• [Try it]:
Each line of the records needs to be written out exactly, with any image left out.
══ Material supplied ══
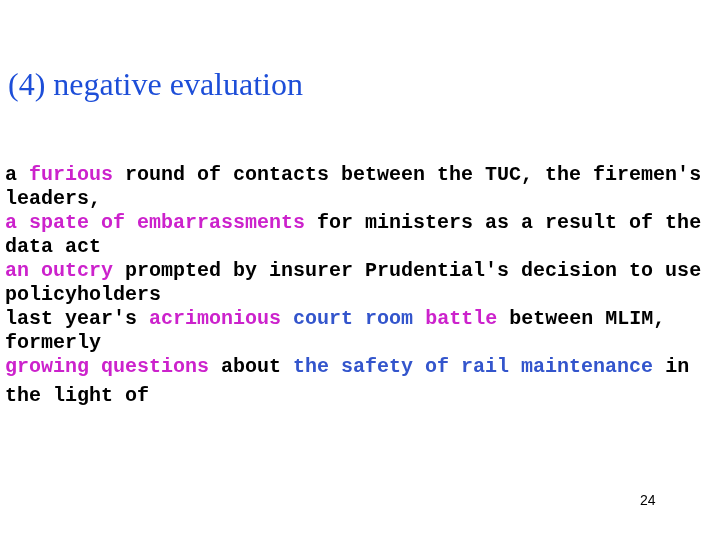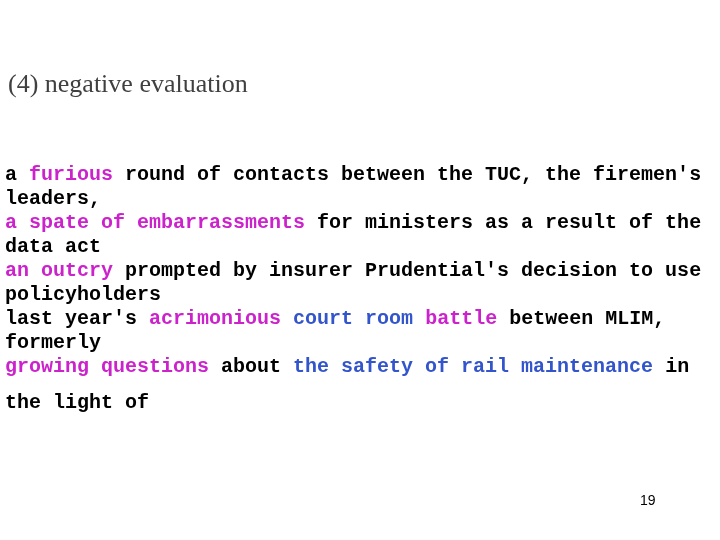--- a/index.html
+++ b/index.html
@@ -21,24 +21,24 @@
     width: 720px;
     height: 540px;
     background: #ffffff;
   }
 
   .slide-title {
     position: absolute;
     left: 8px;
     top: 64px;
     font-family: "Liberation Serif", "DejaVu Serif", serif;
-    font-size: 26px;
+    font-size: 32px;
     line-height: 40px;
     font-weight: 400;
-    color: #404040;
+    color: #1d4ed8;
     white-space: nowrap;
     letter-spacing: 0px;
   }
 
   .body-block {
     position: absolute;
     left: 5px;
     top: 163px;
     width: 712px;
     font-family: "Liberation Mono", "DejaVu Sans Mono", monospace;
@@ -50,21 +50,21 @@
     white-space: pre;
   }
 
   .body-line {
     display: block;
     height: 24px;
     white-space: pre;
   }
 
   .body-line.spaced {
-    margin-top: 12px;
+    margin-top: 5px;
     font-weight: 700;
   }
 
   .kw-magenta { color: #cc22cc; }
   .kw-blue    { color: #3355cc; margin-top: 24px; }
   .kw-black   { color: #000000; }
 
   .page-number {
     position: absolute;
     left: 640px;
@@ -78,15 +78,15 @@
 </style>
 </head>
 <body>
 
 <div class="slide">
 
   <div class="slide-title">(4) negative evaluation</div>
 
   <div class="body-block" id="body-block"><span class="body-line"><span class="kw-black">a </span><span class="kw-magenta">furious</span><span class="kw-black"> round of contacts between the TUC, the firemen's</span></span><span class="body-line"><span class="kw-black">leaders,</span></span><span class="body-line"><span class="kw-magenta">a spate of embarrassments</span><span class="kw-black"> for ministers as a result of the</span></span><span class="body-line"><span class="kw-black">data act</span></span><span class="body-line"><span class="kw-magenta">an outcry</span><span class="kw-black"> prompted by insurer Prudential's decision to use</span></span><span class="body-line"><span class="kw-black">policyholders</span></span><span class="body-line"><span class="kw-black">last year's </span><span class="kw-magenta">acrimonious</span><span class="kw-black"> </span><span class="kw-blue">court room</span><span class="kw-black"> </span><span class="kw-magenta">battle</span><span class="kw-black"> between MLIM,</span></span><span class="body-line"><span class="kw-black">formerly</span></span><span class="body-line"><span class="kw-magenta">growing questions</span><span class="kw-black"> about </span><span class="kw-blue">the safety of rail maintenance</span><span class="kw-black"> in</span></span><span class="body-line spaced"><span class="kw-black">the light of</span></span></div>
 
-  <div class="page-number">19</div>
+  <div class="page-number">24</div>
 
 </div>
 
 </body></html>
═══
• [Solution]:
--- a/index.html
+++ b/index.html
@@ -21,24 +21,24 @@
     width: 720px;
     height: 540px;
     background: #ffffff;
   }
 
   .slide-title {
     position: absolute;
     left: 8px;
     top: 64px;
     font-family: "Liberation Serif", "DejaVu Serif", serif;
-    font-size: 26px;
+    font-size: 32px;
     line-height: 40px;
     font-weight: 400;
-    color: #404040;
+    color: #1d4ed8;
     white-space: nowrap;
     letter-spacing: 0px;
   }
 
   .body-block {
     position: absolute;
     left: 5px;
     top: 163px;
     width: 712px;
     font-family: "Liberation Mono", "DejaVu Sans Mono", monospace;
@@ -50,21 +50,21 @@
     white-space: pre;
   }
 
   .body-line {
     display: block;
     height: 24px;
     white-space: pre;
   }
 
   .body-line.spaced {
-    margin-top: 12px;
+    margin-top: 5px;
     font-weight: 700;
   }
 
   .kw-magenta { color: #cc22cc; }
   .kw-blue    { color: #3355cc; margin-top: 24px; }
   .kw-black   { color: #000000; }
 
   .page-number {
     position: absolute;
     left: 640px;
@@ -78,15 +78,15 @@
 </style>
 </head>
 <body>
 
 <div class="slide">
 
   <div class="slide-title">(4) negative evaluation</div>
 
   <div class="body-block" id="body-block"><span class="body-line"><span class="kw-black">a </span><span class="kw-magenta">furious</span><span class="kw-black"> round of contacts between the TUC, the firemen's</span></span><span class="body-line"><span class="kw-black">leaders,</span></span><span class="body-line"><span class="kw-magenta">a spate of embarrassments</span><span class="kw-black"> for ministers as a result of the</span></span><span class="body-line"><span class="kw-black">data act</span></span><span class="body-line"><span class="kw-magenta">an outcry</span><span class="kw-black"> prompted by insurer Prudential's decision to use</span></span><span class="body-line"><span class="kw-black">policyholders</span></span><span class="body-line"><span class="kw-black">last year's </span><span class="kw-magenta">acrimonious</span><span class="kw-black"> </span><span class="kw-blue">court room</span><span class="kw-black"> </span><span class="kw-magenta">battle</span><span class="kw-black"> between MLIM,</span></span><span class="body-line"><span class="kw-black">formerly</span></span><span class="body-line"><span class="kw-magenta">growing questions</span><span class="kw-black"> about </span><span class="kw-blue">the safety of rail maintenance</span><span class="kw-black"> in</span></span><span class="body-line spaced"><span class="kw-black">the light of</span></span></div>
 
-  <div class="page-number">19</div>
+  <div class="page-number">24</div>
 
 </div>
 
 </body></html>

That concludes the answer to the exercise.